Data Management Benefits
Gain a competitive advantage: A well-executed data management strategy can assist businesses in gaining potential competitive advantages over their competitors by improving operational effectiveness and enabling better decision-making.
Provide agility: Organizations with well-managed data can also become more agile, allowing them to spot market trends and move faster to capitalize on new business opportunities.
Avoid data breaches: Effective data management can also assist businesses in avoiding data breaches, data privacy issues, and regulatory compliance issues, which can harm their reputation, add unexpected costs, and put them in legal jeopardy.
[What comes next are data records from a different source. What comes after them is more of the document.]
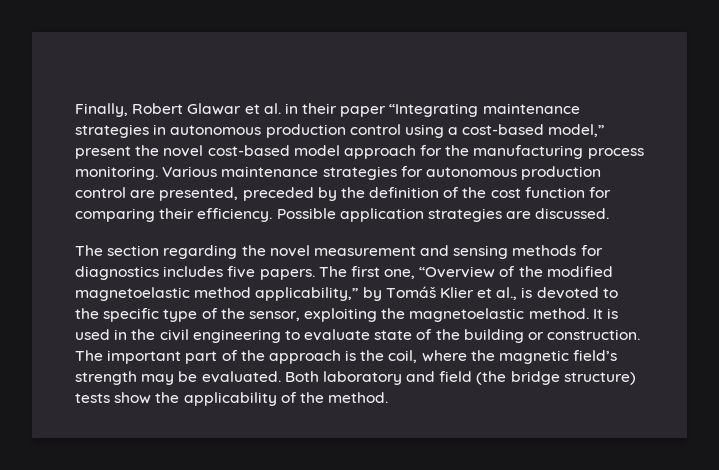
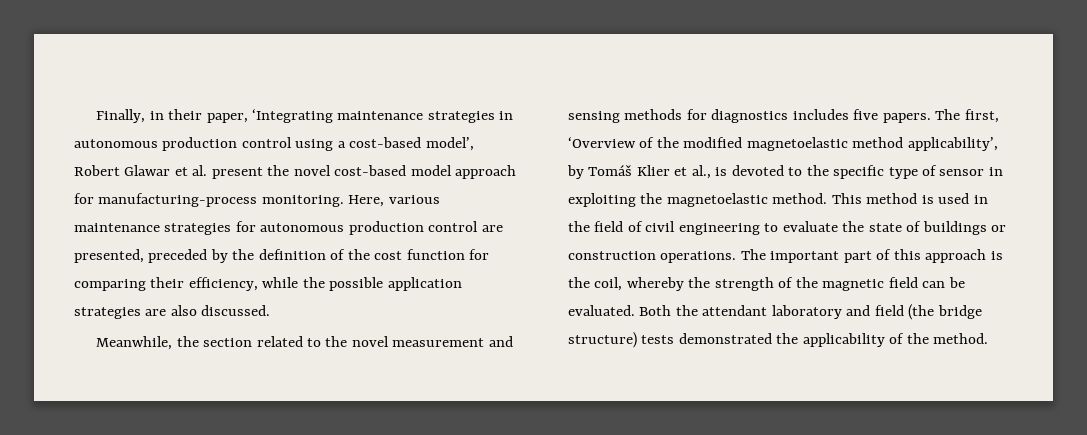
- Finally, Robert Glawar et al. in their paper “Integrating maintenance strategies in autonomous production control using a cost-based model,” present the novel cost-based model approach for the manufacturing process monitoring. Various maintenance strategies for autonomous production control are presented, preceded by the definition of the cost function for comparing their efficiency. Possible application strategies are discussed.
+ Finally, in their paper, ‘Integrating maintenance strategies in autonomous production control using a cost-based model’, Robert Glawar et al. present the novel cost-based model approach for manufacturing-process monitoring. Here, various maintenance strategies for autonomous production control are presented, preceded by the definition of the cost function for comparing their efficiency, while the possible application strategies are also discussed.
- The section regarding the novel measurement and sensing methods for diagnostics includes five papers.
+ Meanwhile, the section related to the novel measurement and sensing methods for diagnostics includes five papers.
- The first one, “Overview of the modified magnetoelastic method applicability,” by Tomáš Klier et al., is devoted to the specific type of the sensor, exploiting the magnetoelastic method.
+ The first, ‘Overview of the modified magnetoelastic method applicability’, by Tomáš Klier et al., is devoted to the specific type of sensor in exploiting the magnetoelastic method.
- It is used in the civil engineering to evaluate state of the building or construction.
+ This method is used in the field of civil engineering to evaluate the state of buildings or construction operations.
- The important part of the approach is the coil, where the magnetic field’s strength may be evaluated.
+ The important part of this approach is the coil, whereby the strength of the magnetic field can be evaluated.
- Both laboratory and field (the bridge structure) tests show the applicability of the method.
+ Both the attendant laboratory and field (the bridge structure) tests demonstrated the applicability of the method.

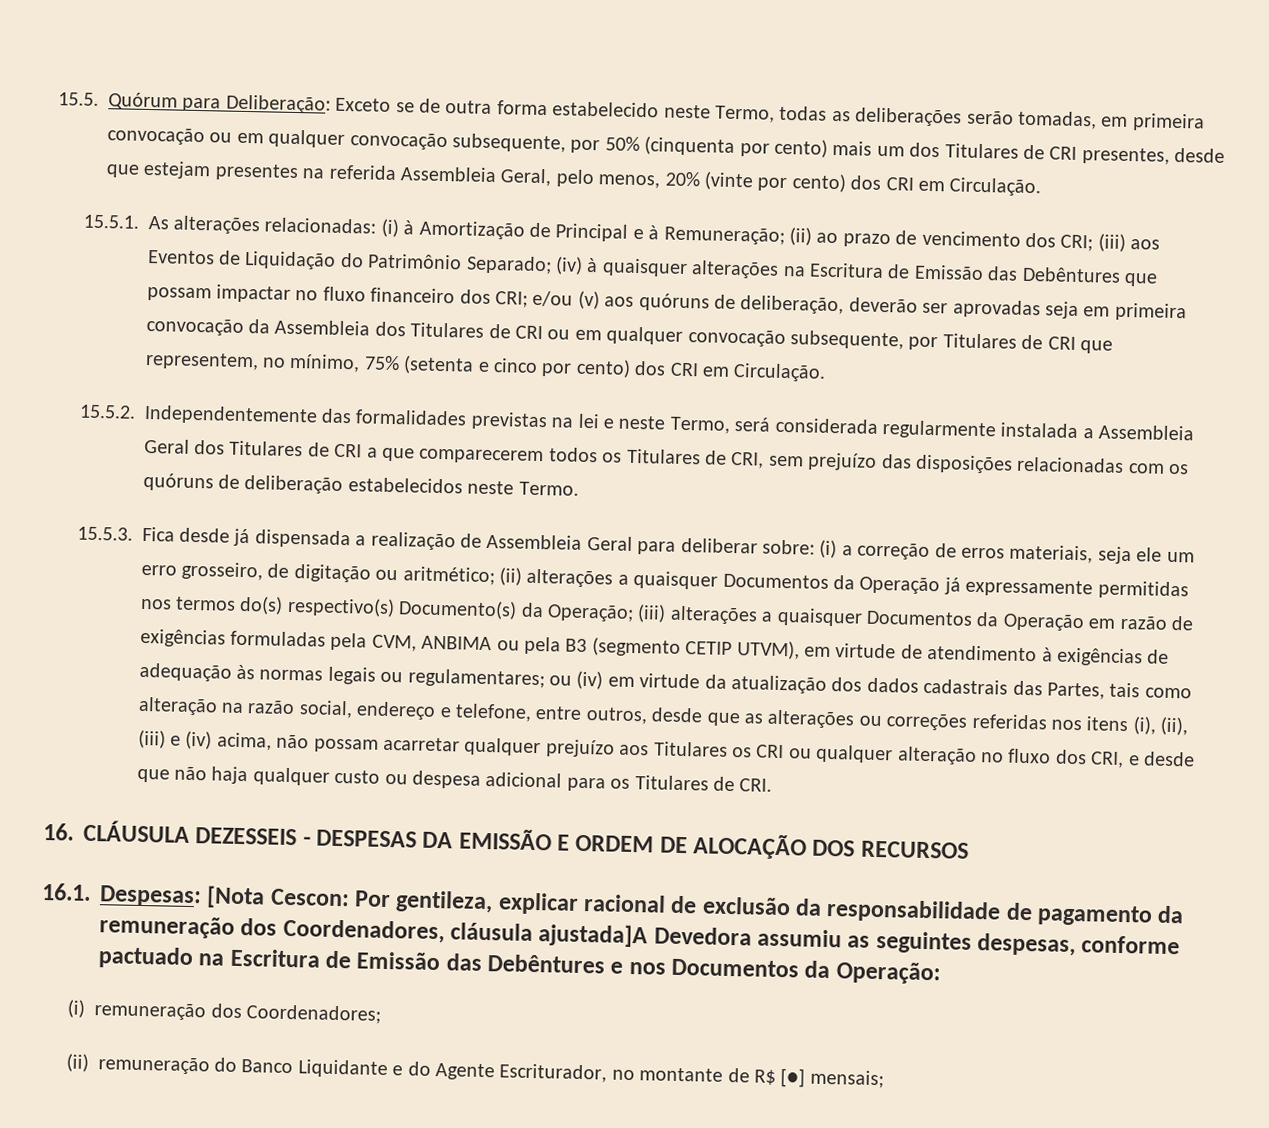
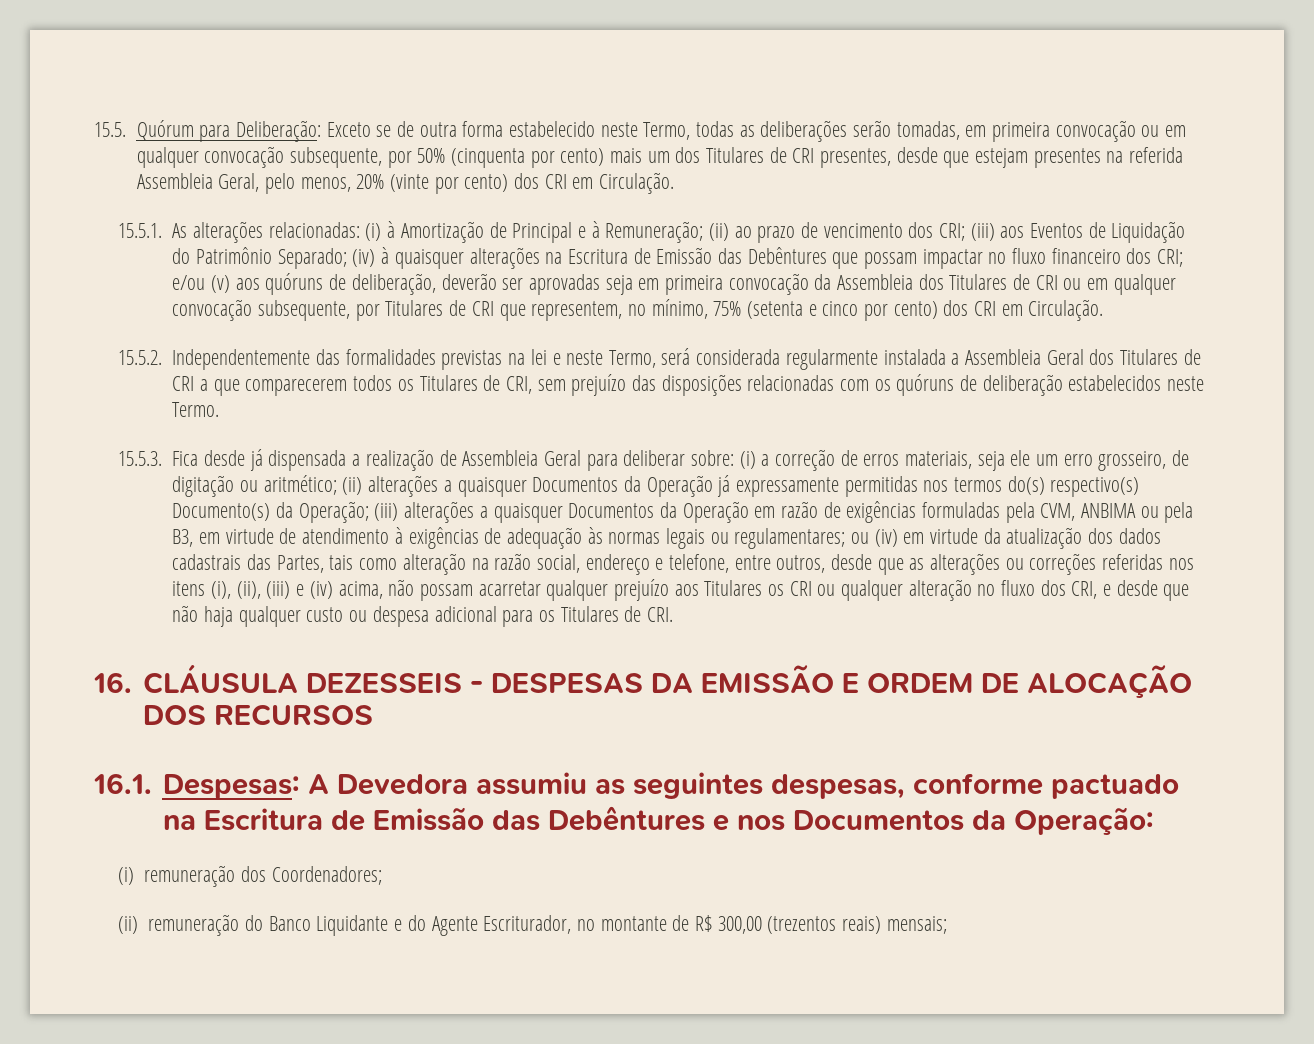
- (iii) alterações a quaisquer Documentos da Operação em razão de exigências formuladas pela CVM, ANBIMA ou pela B3 (segmento CETIP UTVM), em virtude de atendimento à exigências de adequação às normas legais ou regulamentares;
+ (iii) alterações a quaisquer Documentos da Operação em razão de exigências formuladas pela CVM, ANBIMA ou pela B3, em virtude de atendimento à exigências de adequação às normas legais ou regulamentares;
- 16.1. Despesas: [Nota Cescon: Por gentileza, explicar racional de exclusão da responsabilidade de pagamento da remuneração dos Coordenadores, cláusula ajustada]A Devedora assumiu as seguintes despesas, conforme pactuado na Escritura de Emissão das Debêntures e nos Documentos da Operação:
+ 16.1. Despesas: A Devedora assumiu as seguintes despesas, conforme pactuado na Escritura de Emissão das Debêntures e nos Documentos da Operação:
- (ii) remuneração do Banco Liquidante e do Agente Escriturador, no montante de R$ [●] mensais;
+ (ii) remuneração do Banco Liquidante e do Agente Escriturador, no montante de R$ 300,00 (trezentos reais) mensais;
Improved business performance: Finally, the most significant benefit a solid data management approach can provide is improved business performance.
Challenges in Data Management
The ever-changing landscape of information technology is ever-changing, and data managers will face numerous challenges along the way.
There are four major data management challenges to be aware of:
Huge Data systems:
The amount of information available can be overwhelming. It’s difficult to overestimate the amount of data that must be managed in a modern business, so when developing systems and processes, be prepared to think big. Third-party apps specializing in integrating big data are critical allies.
Different requirements across departments:
Many businesses isolate data. The development team may work from one set of data, the sales team from another, and so on. A modern data management system requires access to all of this information to develop modern business intelligence. Real-time data platform services enable teams to stream and share clean data from a single, trusted source.
The transition from unstructured to structured data can be difficult. Unstructured data frequently floods into organizations. Data preparation is required before it can be used to generate business intelligence: Data must be organized, de-duplicated, and cleaned in other ways. Data managers frequently rely on third-party partnerships and tools designed for on-premises, cloud, or hybrid environments to assist with these processes.
Managing culture is critical to data management. All the processes and systems in the world won’t help if people don’t know how — and perhaps more importantly, why — to use them. Managers engage team members as essential pieces of the information process by making team members aware of the benefits of data management (and the potential pitfalls of ignoring it) and fostering data-use skills.
These and other obstacles stand in the way of traditional business practices and initiatives that harness the power of data for business intelligence.